There is so much more I could say. I don't really blame this guy - he is only ignorant, unaware, surprised even that abuse happens, just oblivious. Grew up in a very sheltered environment, really intelligent in some areas, highly intellegent - but lacking in others. Just like most of us.

Anyway, since I told my husband, now he wants to not go. Why? I don't get it. It is not a new crisis that he needs to sit here and hold my hand. This man has thought this for three years. It hurts, true. But go on with life anyway.

But to pray - pray that he goes. I would feel horrible if he didn't because of me. Not my intention. I just wanted to share how I felt.

And pray for me - with turning in the ten lessons I am almost done, I have to work closely with this person for a time doing edits and other things. You are women, so I don't have to explain how that feels. :)

Life. I long for the day when all things are open and put in the light, and that light covered in perfect love. Accusations silenced, misunderstandings cleared, and sin gone!

Wednesday, February 4, 2009

Sore

Yup. I'm officially paying in pain for my new job. You see, I used to work in a much more active job, always on my feet either with kids or old people. Lifting, walking, caring. Now I sit for a few hours a day staring at a computer screen or a child's text book. Sitting. It's taken a toll on my fitness level. No, not obviously, but today I realize it.

We went on a vacation. We had fun. My boys and I climbed, carried, and slid. We ran, swam, and walked. I had no problem keeping up with them. I felt pleased with myself. I was still in shape.

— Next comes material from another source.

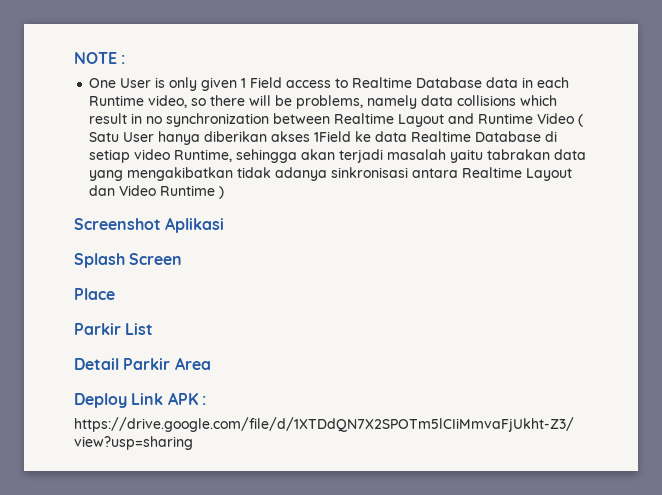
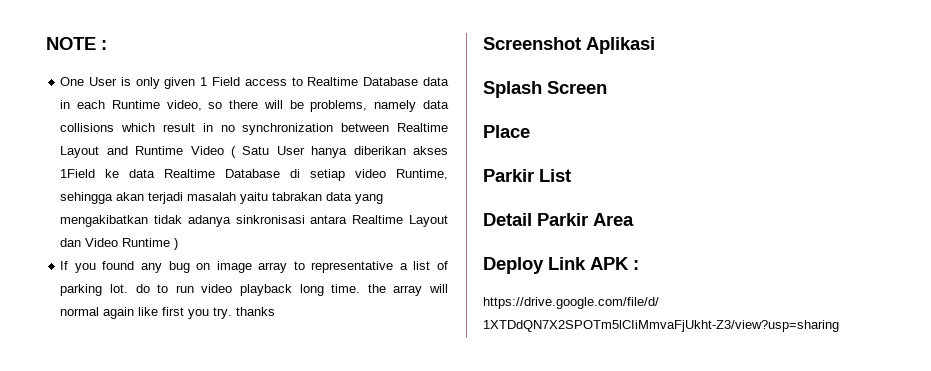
+ If you found any bug on image array to representative a list of parking lot. do to run video playback long time. the array will normal again like first you try. thanks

But today, I'm paying. Everything hurts. And I don't feel so cocky and young today. Ha!

Oh well, it was fun, and advil works well. I'll recover.

Still staring down a deadline... tired of writing... my brain is freezing over at times... but I'm getting there. Only three more to go. I've written four this week, three to go.... if you think of it, pray for time and some solid thoughts to put on paper.

But right now, I dislike writing. I don't even want to see an empty page right now. I can't even think of anything funny or interesting. I don't even want to read anything right now. Words overload.

Check back later.... I might recover.